PATTERN Cited by 2 sources
Shard-parallel backup and restore¶
Problem¶
At multi-TB scale, both backup and restore become wall-clock-bounded by the database-size / per-server-bandwidth ratio. A 20 TB backup at 100 MB/s is ~63 hours; the same restore is ~63 hours. Neither fits within a typical 12-hour backup cadence; a 63-hour restore is an unacceptable outage duration.
Solution¶
Spread the database across N shards. Run backup and restore N-way in parallel. Each shard backs up (and restores) independently on its own compute + network pipe. Aggregate throughput = N × per-shard bandwidth. Wall-clock scales down proportionally.
Both operations are embarrassingly parallel under horizontal sharding — no coordination between shards is needed, no shared resources bottleneck. The same shard-count N that scales writes also scales backup and restore.
Why both directions matter¶
Backup parallelism is an operational nicety; restore parallelism is a disaster-recovery requirement:
- A slow backup is a background concern: it might overlap with the next backup cycle, but it doesn't affect customer-visible availability.
- A slow restore is an extended outage. A 63-hour full-database restore means 2.5 days of downtime during disaster recovery. A 2-hour shard-parallel restore is survivable.
Per the PlanetScale post (Source: sources/2026-04-21-planetscale-faster-backups-with-sharding): "The speed benefits that one gains from backing up in parallel with sharding also apply in reverse when performing a full database restore. All of the same parallelization can be used, each shard individually restoring the data it is responsible for. This allows the restoration of a massive database to take mere hours rather than days or weeks."
Worked numbers¶
From measured PlanetScale production backups:
- 1 shard × 161 GB: 30 min 40 s (unsharded baseline).
- 32 shards × ~625 GB each (20 TB total): 1 h 39 min 4 s (~6.7 GB/s aggregate).
- 256 shards × ~900 GB each (~230 TB total): 3 h 37 min 11 s (~35 GB/s aggregate).
Per-shard throughput stays roughly constant (~137–210 MB/s across these cases). Aggregate throughput scales with shard count.
Restore durations follow the same scaling (not individually measured in the post but structurally guaranteed by the pattern's per-shard-independent property).
Composes with¶
- patterns/dedicated-backup-instance-with-catchup-replication — the per-shard backup implementation at PlanetScale; each shard spins up an ephemeral VTBackup instance.
- patterns/snapshot-plus-catchup-replication — the underlying data-motion primitive.

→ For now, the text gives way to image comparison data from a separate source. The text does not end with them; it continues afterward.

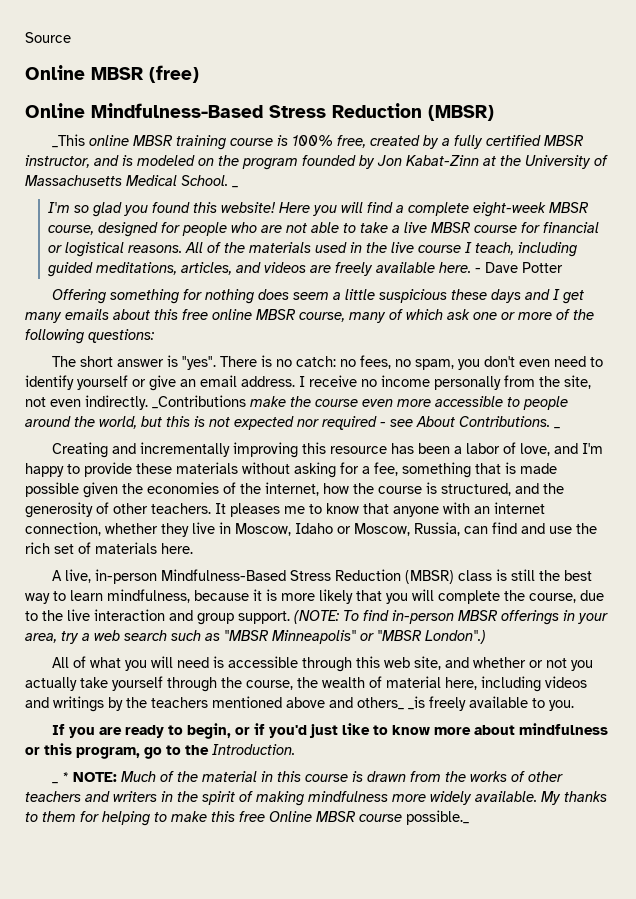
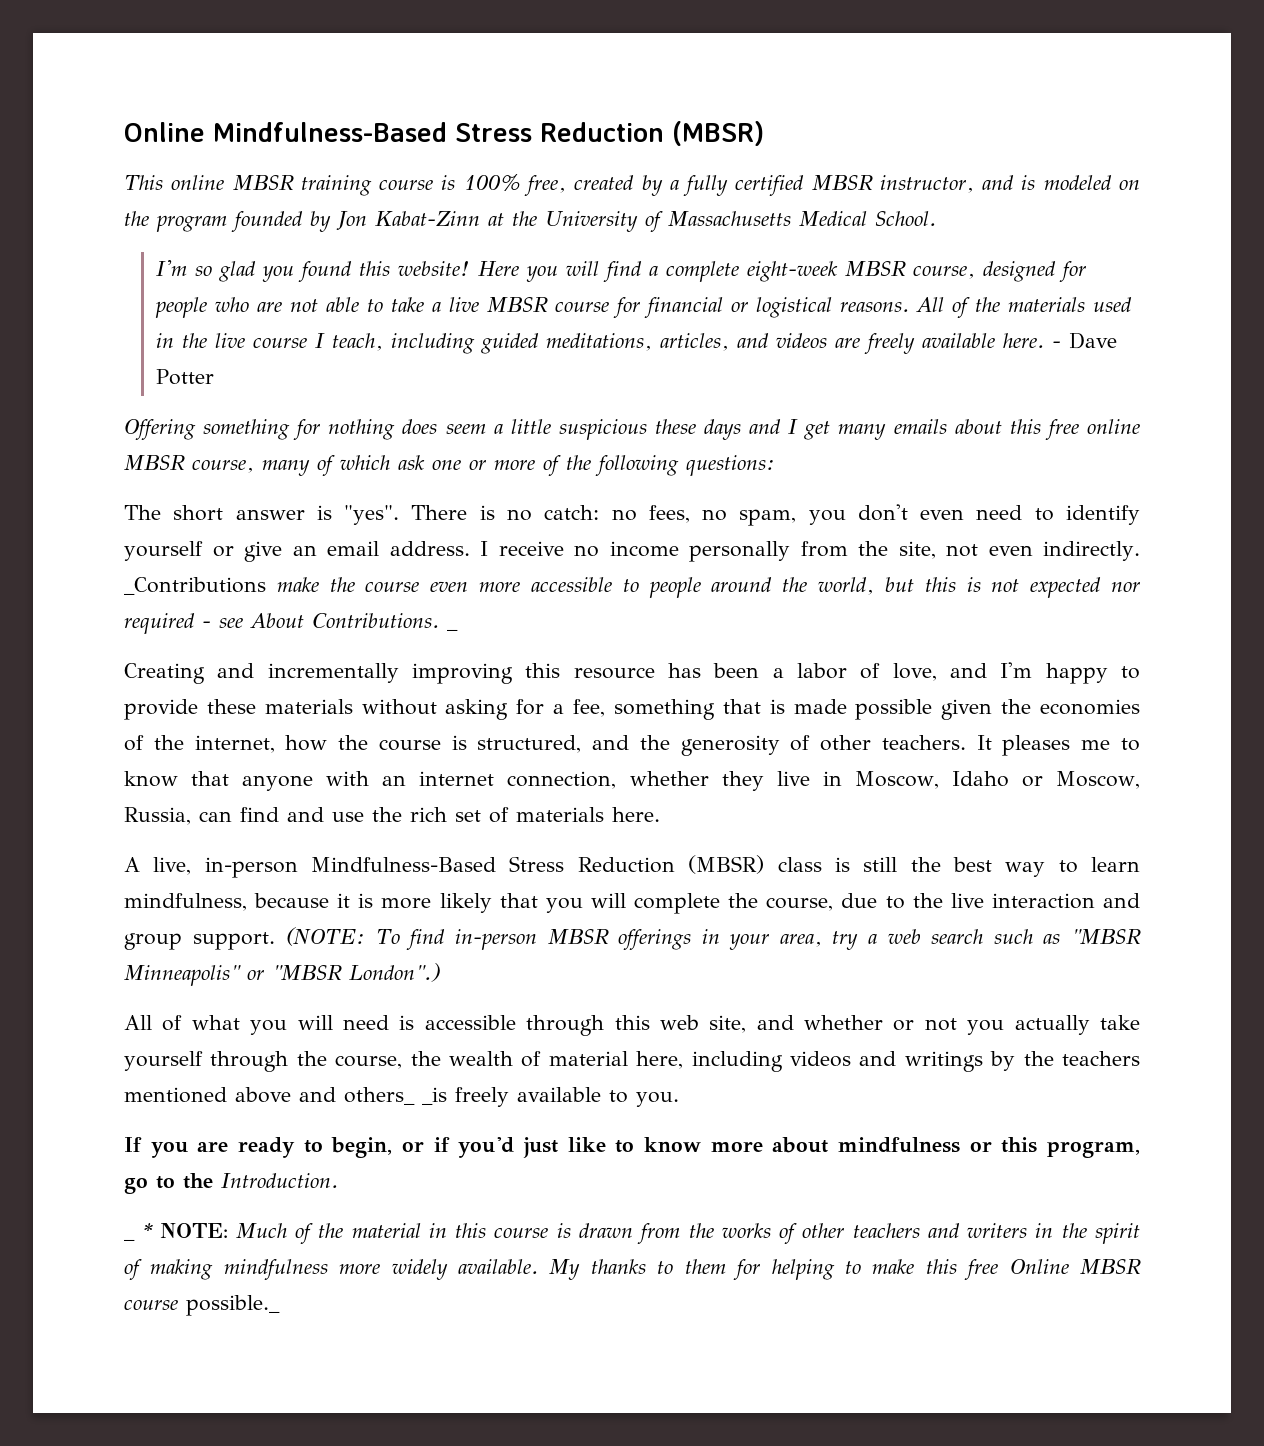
[25,32,71,43] [25,65,199,83] Source // Online MBSR (free) // -> (124, 132) none
[51,134,85,148] _This -> [124,175,163,190] This
[232,186,238,188] _ -> (936, 218) none

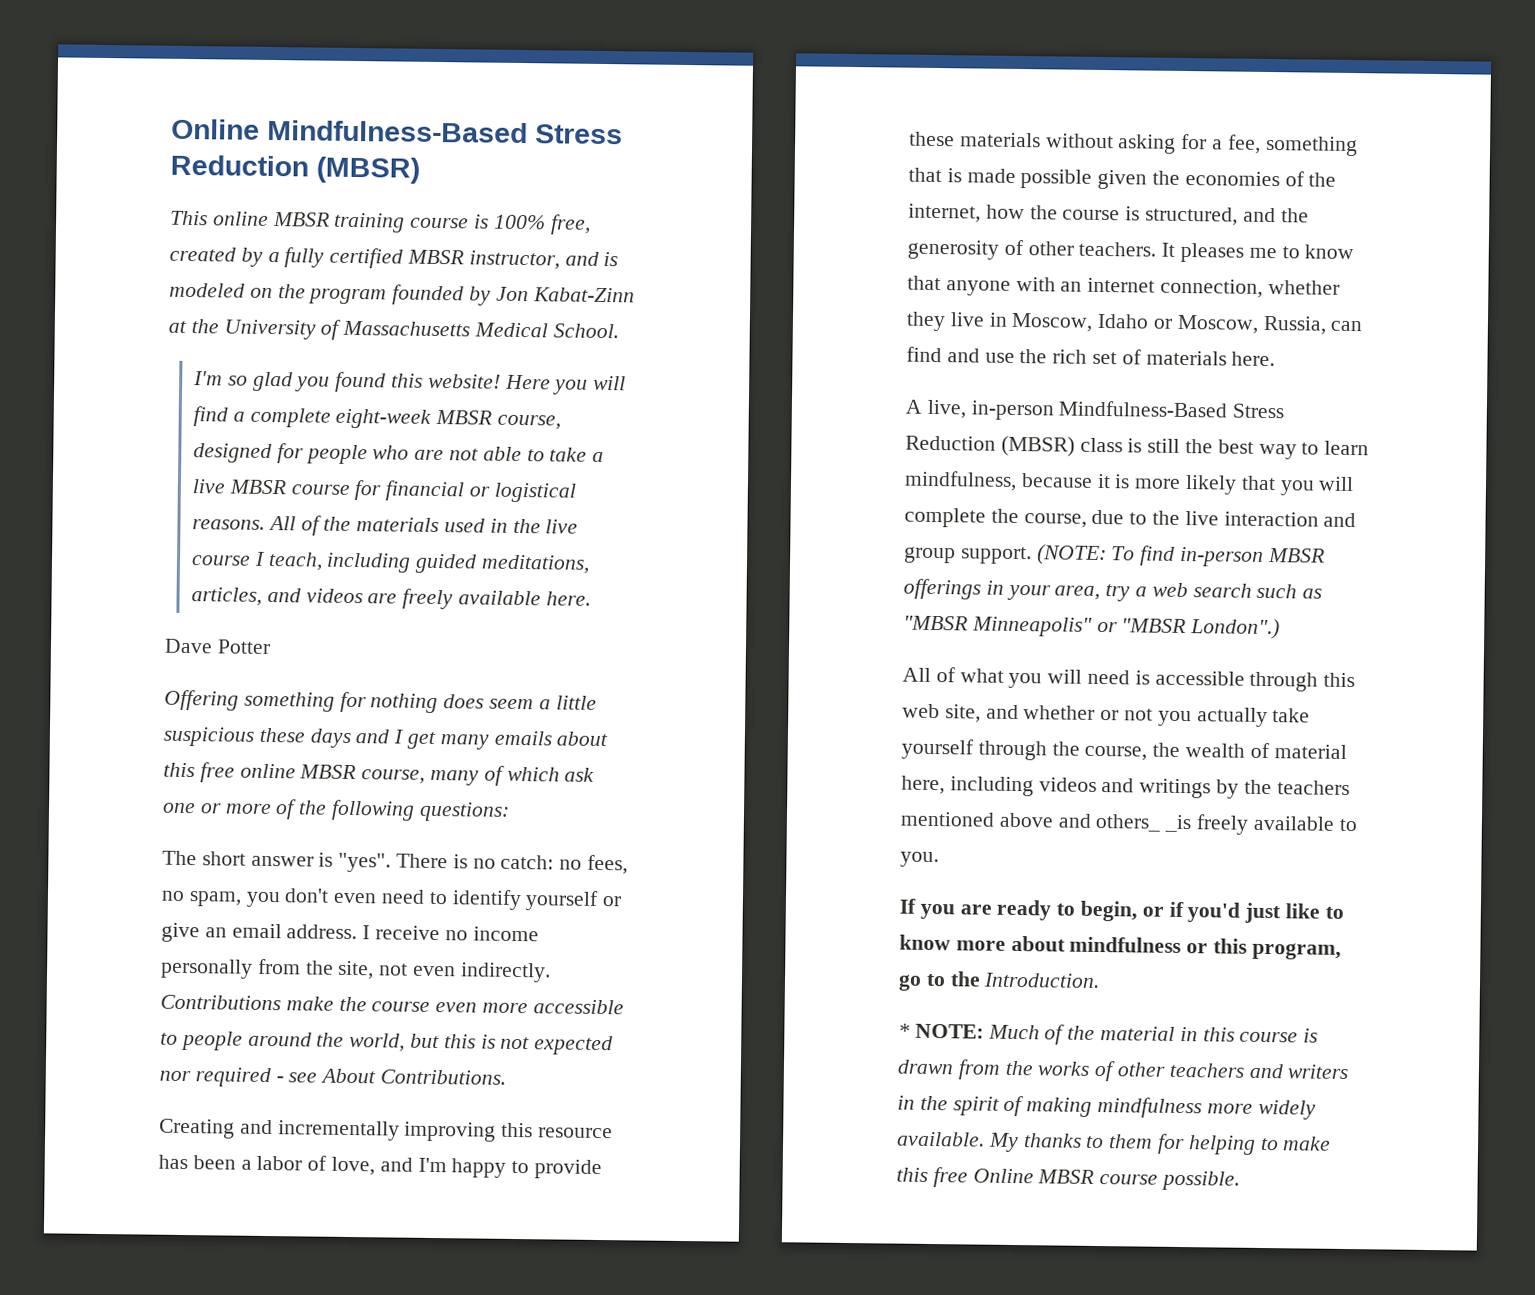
[1051,341,1061,348] - -> (591, 598) //
[124,577,266,595] _Contributions -> [160,994,281,1011] Contributions
[447,628,458,631] _ -> (507, 1077) none
[124,1238,135,1241] _ -> (1101, 980) none
[186,1295,280,1316] possible._ -> [1161,1170,1241,1191] possible.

- patterns/per-shard-replica-set — the per-shard HA primitive that exists independently of backups.
When to use¶
- Multi-TB sharded databases where monolithic backup/restore would exceed operational windows.
- Disaster-recovery SLAs that require hours-not-days RTO.
- Object storage that can absorb high aggregate ingest (S3 / GCS auto-scale but have prefix-level throttling).
When not to use¶
- Non-sharded databases (the pattern doesn't apply).
- Architectures where backup is serialised through a central coordinator (single-dump-server designs lose the parallelism).
- Deployments where cross-shard consistency is required at backup-time (per-shard-independent backups are consistent per-shard but not globally point-in-time).
Caveats¶
- Cross-shard consistency is lost. Each shard's backup is consistent as of its own GTID / snapshot. Backup of shard 1 at T1 and shard 2 at T2 is not a whole-database point-in-time. For cross-shard transactions that span the gap, replay may or may not be consistent.
- Storage-side throttling. At 35 GB/s aggregate into S3 / GCS, prefix-level throttling becomes a concern if all shards write similar-prefix keys.
- Compute provisioning. N ephemeral backup workers need to be launchable in parallel. PlanetScale uses Singularity; self-managed deployments need their own primitive.
Canonical wiki instance¶
PlanetScale's production backup architecture. 256-shard backups at 35 GB/s aggregate is the largest disclosed example; 32-shard 20 TB at 1 h 39 min is the load-bearing teaching example from the Dicken primer.
Seen in¶
- sources/2026-04-21-planetscale-faster-backups-with-sharding — canonical wiki disclosure of both backup and restore parallelism.
- sources/2026-04-21-planetscale-database-sharding — teaching-altitude framing of the property: 4 TB / 100 MB/s = 11 h unsharded, 4 × 1 TB shards in parallel = 2.7 h.